SUPPLIED RECORDS »
%%

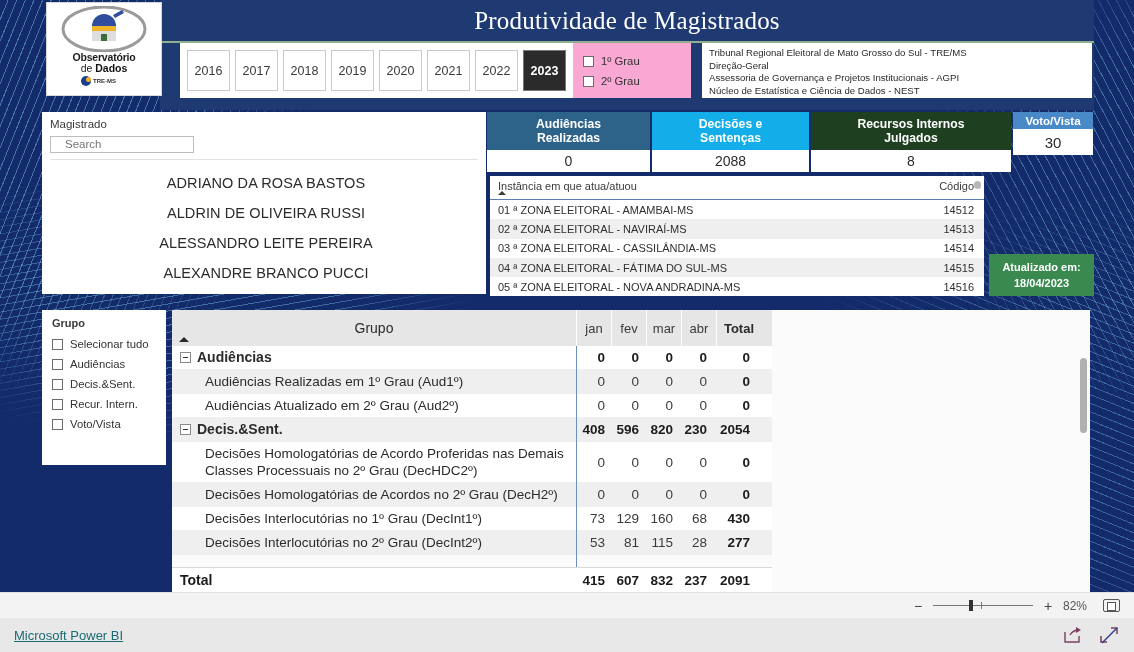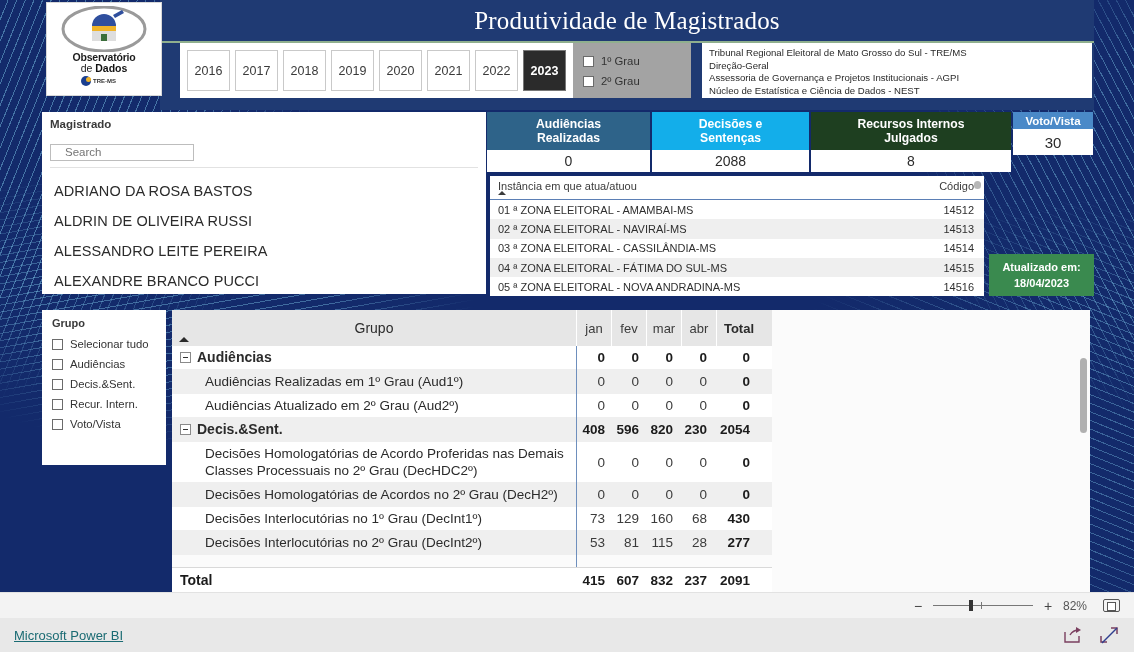--- a/index.html
+++ b/index.html
@@ -167,7 +167,7 @@
     position: absolute;
     left: 573px; top: 43px;
     width: 118px; height: 55px;
-    background: #a3a3a3;
+    background: #f9a8d4;
     padding: 8px 0 0 10px;
     box-sizing: border-box;
   }

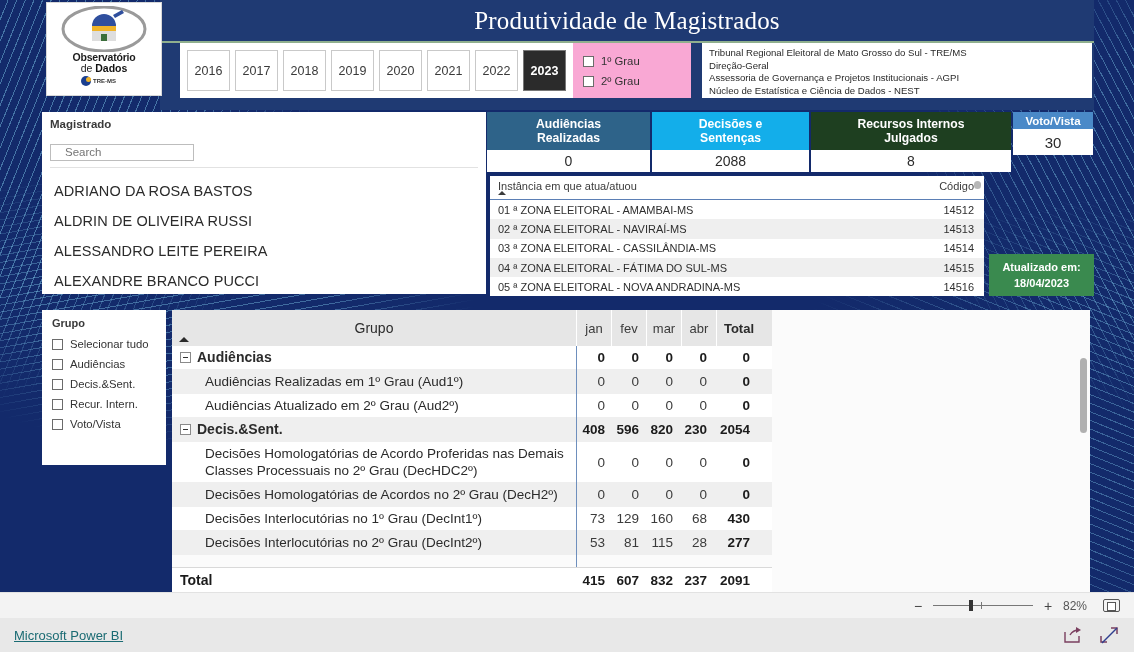--- a/index.html
+++ b/index.html
@@ -207,8 +207,8 @@
     overflow: hidden;
   }
   .magistrado .slicer-title {
-    font-size: 11.5px; font-weight: bold; color: #3a3a3a;
-    margin-bottom: 12px;
+    font-size: 11.5px; font-weight: normal; color: #3a3a3a;
+    margin-bottom: 4px;
   }
   .search-input {
     width: 144px; height: 17px;

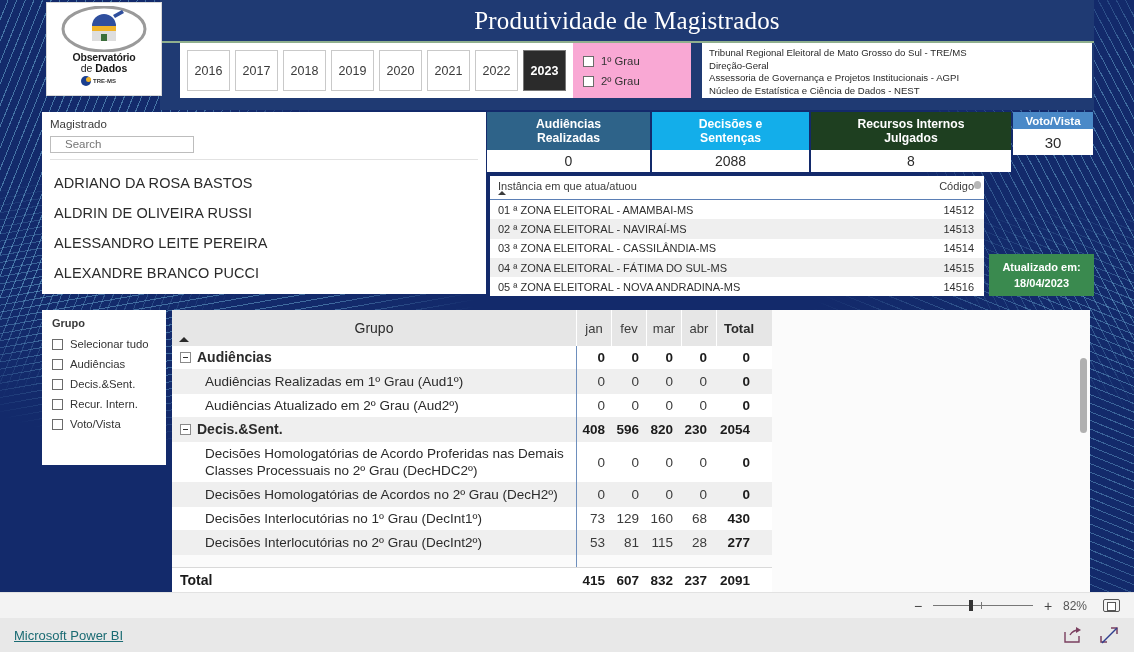--- a/index.html
+++ b/index.html
@@ -233,6 +233,7 @@
     line-height: 30px;
     padding-left: 4px;
     letter-spacing: .1px;
+    text-align: center;
   }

%%

REQUIRED WORK »
Every line from the one containing "width: 144px; height: 17px;" through the end of the records is to be returned exactly, and those lines alone; pictures are dropped.

SOLUTION FOR THIS TASK »
     width: 144px; height: 17px;

--- a/index.html
+++ b/index.html
@@ -233,6 +233,7 @@
     line-height: 30px;
     padding-left: 4px;
     letter-spacing: .1px;
+    text-align: center;
   }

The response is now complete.